Mit dieser Strategie positioniert sich Tether gezielt als Akteur, der auf greifbare Reserven setzt, insbesondere in einer Zeit, in der das Vertrauen in Fiatwährungen abnimmt und Gold erneut als ultimative sichere Anlage gilt.
Eine völlig andere Strategie verfolgt Coinbase. Anstatt selbst Gold in der Bilanz zu führen, betont die Plattform die Möglichkeit, mit Edelmetallen über Futures-Kontrakte zu handeln.
CEO Brian Armstrong informierte die Nutzer diese Woche darüber, dass sie über Coinbase in Futures auf Gold, Silber, Kupfer und Platin handeln können. Diese Produkte bieten eine Preisexposition, jedoch ohne physische Lieferung.
Unter Händlern führte diese Ankündigung zu gemischten Reaktionen. Die Werbung für Futures durch große Plattformen wird oft als Zeichen dafür gesehen, dass ein Markt reift oder sogar überhitzt. In früheren Zyklen galt dies regelmäßig als Warnung, dass ein Hochpunkt nahe sein könnte.
Auch andere große Börsen reagieren auf die Edelmetallrally. So führte Binance Anfang dieses Jahres bereits unbefristete Futures auf Gold und Silber ein, was die Spekulation weiter anheizt.

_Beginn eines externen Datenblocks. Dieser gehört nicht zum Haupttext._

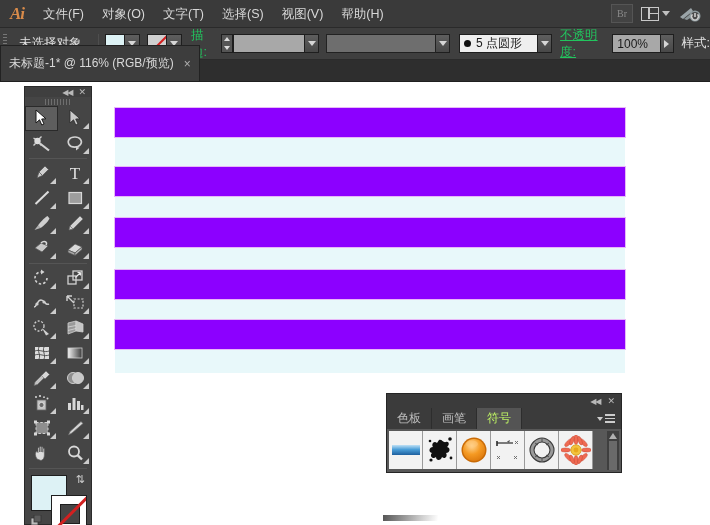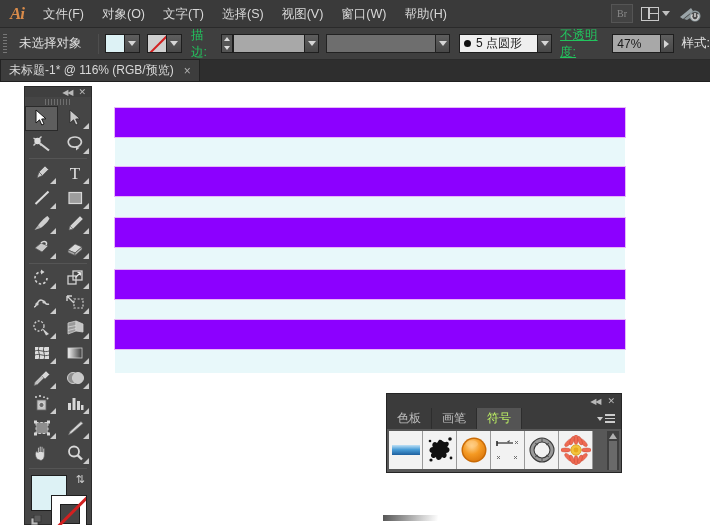--- a/index.html
+++ b/index.html
@@ -90,21 +90,21 @@
   }
   .arrowbtn i { width:0;height:0;border-top:4px solid transparent;border-bottom:4px solid transparent;border-left:5px solid #d6d6d6; }
 
   
   .tabbar {
     position:absolute; left:0; top:60px; width:710px; height:22px;
     background:#2e2e2e; border-bottom:1px solid #1f1f1f;
     display:flex; align-items:flex-end;
   }
   .doctab {
-    height:22px; background:#3d3d3d; border:1px solid #222; border-bottom:none;
+    height:36px; background:#3d3d3d; border:1px solid #222; border-bottom:none;
     display:flex; align-items:center; padding:0 8px; gap:10px;
     font-size:12px; color:#d8d8d8;
   }
   .tabclose { color:#b0b0b0; font-size:12px; line-height:1; }
 
   
   .canvas {
     position:absolute; left:0; top:82px; width:710px; height:443px;
     background:#ffffff; overflow:hidden;
   }
@@ -187,21 +187,20 @@
 
 <div id="app">
 
   <div class="menubar">
     <div class="ai-logo">Ai</div>
     <div class="menu-item">文件(F)</div>
     <div class="menu-item">对象(O)</div>
     <div class="menu-item">文字(T)</div>
     <div class="menu-item">选择(S)</div>
     <div class="menu-item">视图(V)</div>
-    <div class="menu-item">窗口(W)</div>
     <div class="menu-item">帮助(H)</div>
 
     <div class="menubar-right">
       <div class="br-btn">Br</div>
       <div class="ws-btn">
         <span class="ws-ico"></span>
         <span class="caret"></span>
       </div>
       <div class="cc-ico">
         <svg width="24" height="20" viewBox="0 0 24 20">
@@ -264,21 +263,21 @@
       <span class="dot"></span>
       <span>5 点圆形</span>
     </div>
     <span class="ddbtn">
         <i></i>
       </span>
 
     <div style="width:9px"></div>
     <div class="orange ul">不透明度:</div>
     <div style="width:4px"></div>
-    <div class="field" style="width:52px">47%</div>
+    <div class="field" style="width:52px">100%</div>
     <span class="arrowbtn">
         <i></i>
       </span>
 
     <div style="width:8px"></div>
     <div class="ctl-label" style="padding:0">样式:</div>
   </div>
 
   <div class="tabbar">
     <div class="doctab">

Während Gold innerhalb eines Jahres um fast 90 Prozent gestiegen ist, bleibt Bitcoin hinterher. Der Bitcoin-Kurs liegt etwa 13 Prozent niedriger als vor einem Jahr und stagniert um 90.000 Dollar. Diese Divergenz unterstreicht das aktuelle Marktsentiment: Anleger bevorzugen Sicherheit vor Wachstum.
Die Kombination aus einem schwächelnden Dollar, zunehmenden geopolitischen Spannungen und Zweifeln an der Geldpolitik spielt Gold in die Karten, belastet jedoch risikobehaftete Anlagen. Bitcoin wird in dieser Phase noch überwiegend als risikobehaftete Anlage angesehen und profitiert daher weniger vom aktuellen makroökonomischen Umfeld.
Dass sich gerade Stablecoin-Emittenten intensiv mit Gold beschäftigen, ist vielsagend. Während Tether auf physische Deckung und langfristige Positionierung setzt, fördert Coinbase vor allem Handelsaktivitäten und kurzfristige Exposition.
Für Bitcoin ist dies eine schwierige Phase. Solange Kapital und Aufmerksamkeit in Richtung Gold fließen, fehlt ein wichtiger Impuls für eine neue Aufwärtsbewegung. Gleichzeitig zeigt die Goldrally, wo die zugrunde liegende Unruhe liegt: schwindendes Vertrauen in Fiat, steigende Schulden und eine Suche nach Knappheit.
Ironischerweise sind dies genau die Bedingungen, unter denen Bitcoin langfristig an Relevanz gewinnt. Kurzfristig gewinnt jedoch klar das Gold, mit Tether als stillem, aber ernsthaftem Käufer im Hintergrund.